Tianzhou Chen - 28 Jan 2012

Paper: What goes around comes around

IMS Era

Physical and logical data independence are highly desirable
Tree structured data models are very restrictive
It is a challenge to provide sophisticated logical reorganizations of tree structured data
A record-at-a-time user interface forces the programmer to do manual query optimization, and this is often hard.

CODASYL Era

Networks are more flexible than hierarchies but more complex
Loading and recovering networks is more complex than hierarchies

Relational Era

Set-a-time languages are good, regardless of the data model, since they offer much improved physical data independence.
Logical data independence is easier with a simple data model than with a complex one.
Technical debates are usually settled by the elephants of the marketplace, and often for reasons that have little to do with the technology.
Query optimizers can beat all but the best record-at-a-time DBMS application programmers.
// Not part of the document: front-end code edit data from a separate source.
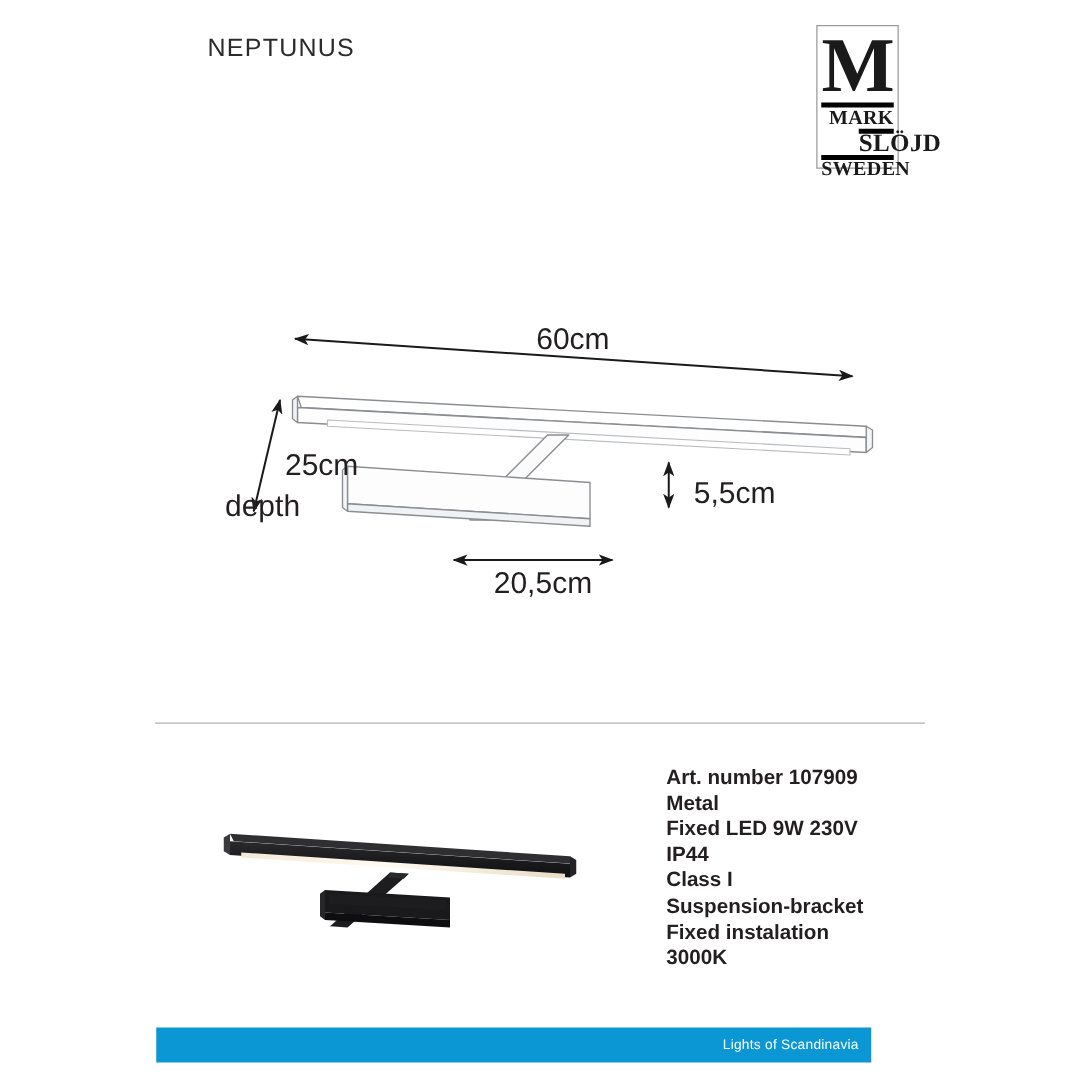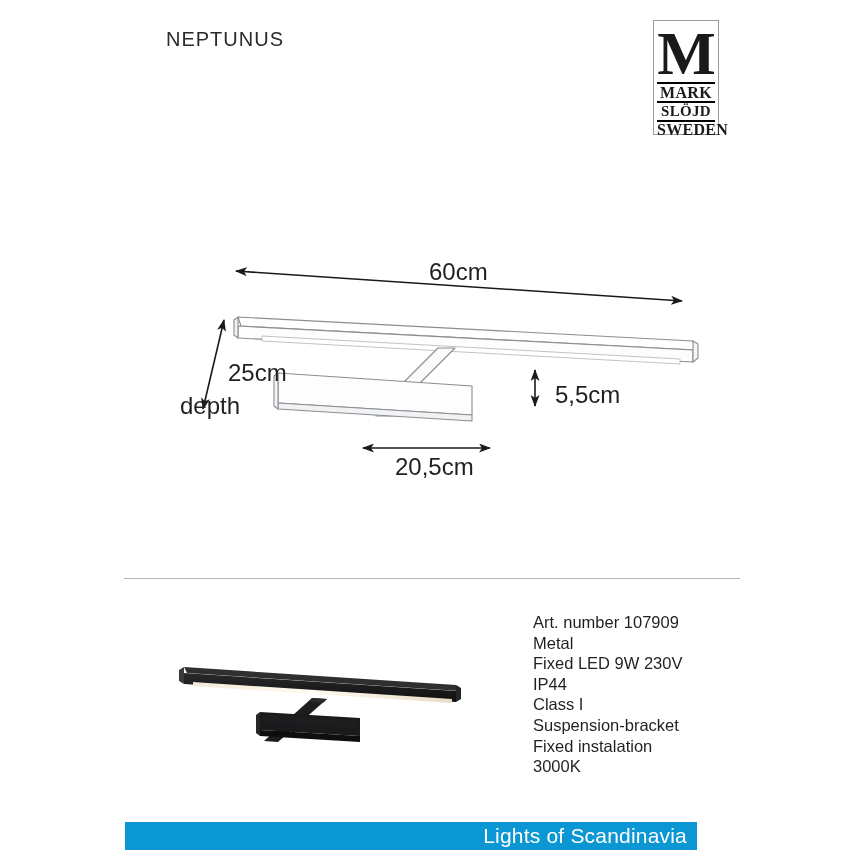"MARK" .brand-word { border-top: 2px solid #000000 -> 4px solid #000000; text-align: center -> right }
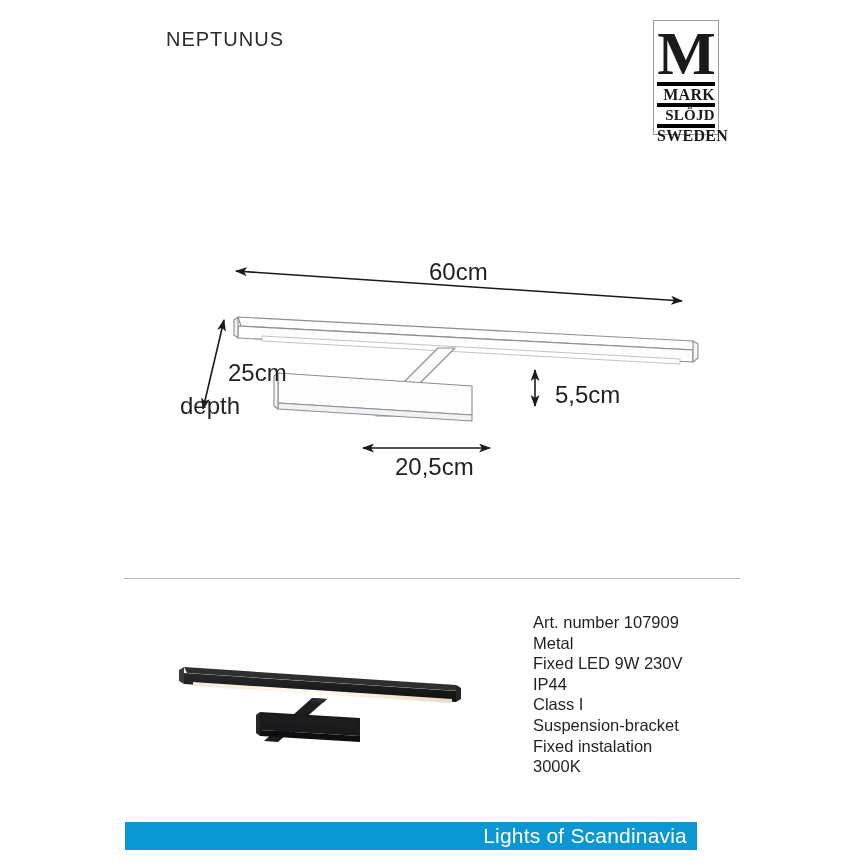"SLÖJD" .brand-word.w2 { font-size: 15px -> 20px; margin-left: none -> 30px }
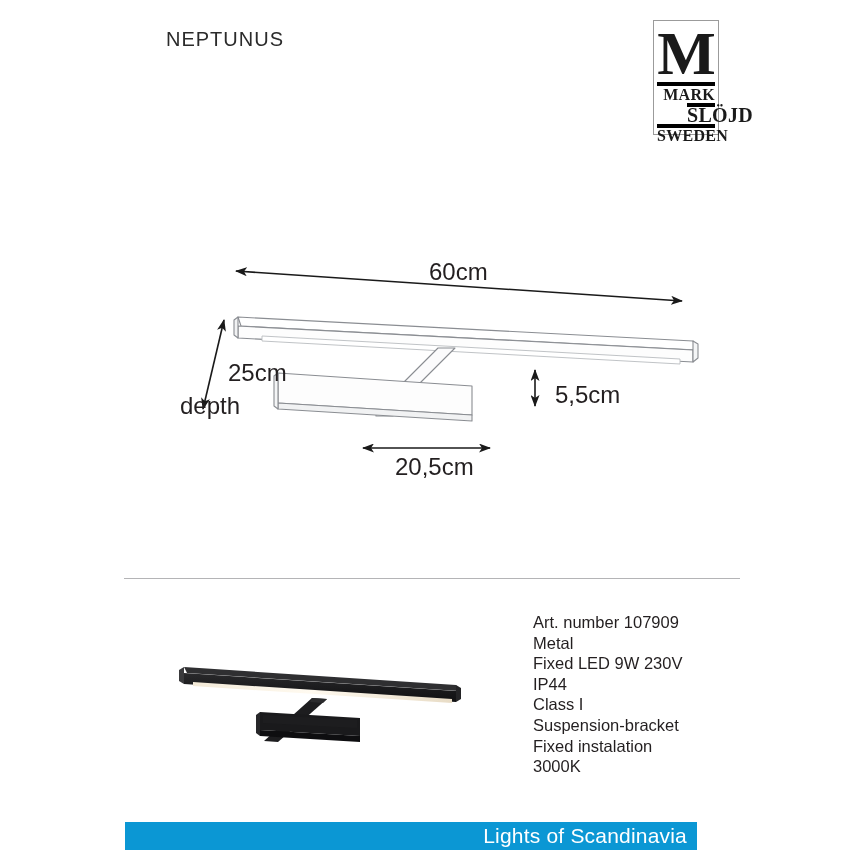"Art. number 107909" .spec-line { font-weight: none -> bold }
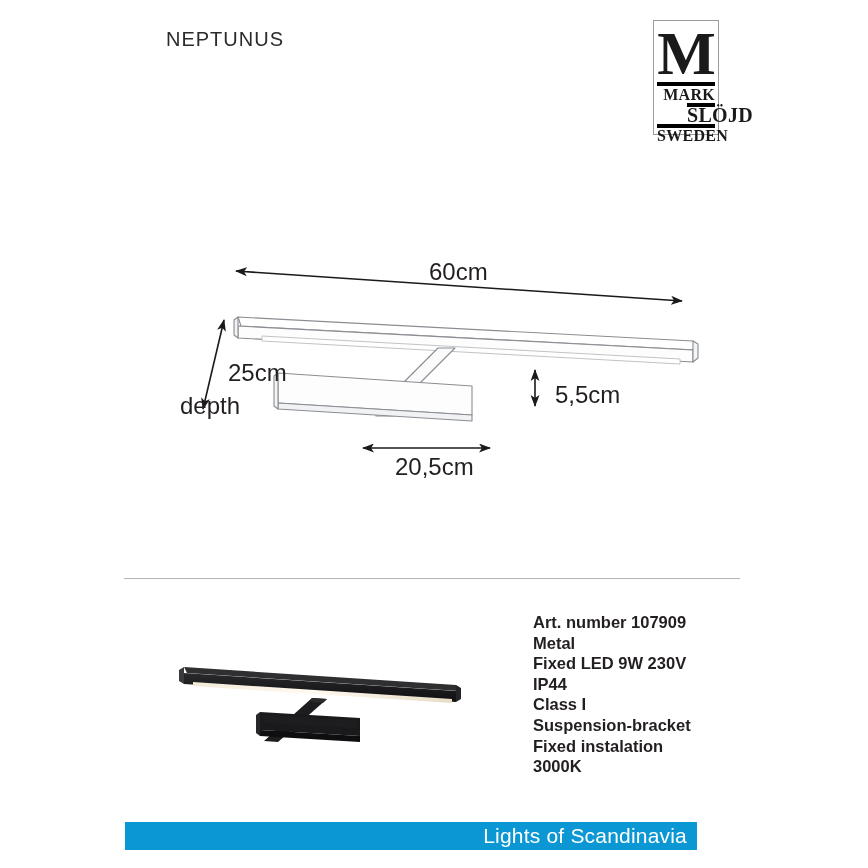"Lights of Scandinavia" .footer-tagline { font-size: 21px -> 11px }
The Entity-Relationship Era

Functional dependencies are too difficult for mere mortals to understand. Another reason for KISS (Keep it simple stupid).

R++ Era

Unless there is a big performance or functionality advantage, new constructs will go nowhere.

The Semantic Data Model Era (Similar to R++ Era)

OO Era

Packages will not sell to users unless they are in “major pain”
Persistent languages will go nowhere without the support of the programming language community.

The Object-Relational Era

The major benefits of OR is two-fold: putting code in the data base (and thereby blurring the distinction between code and data) and user-defined access methods.
Widespread adoption of new technology requires either standards and/or an elephant pushing hard.

Semi Structured Data

Schema-last is a probably a niche market
XQuery is pretty much OR SQL with a different syntax
XML will not solve the semantic heterogeneity either inside or outside the enterprise.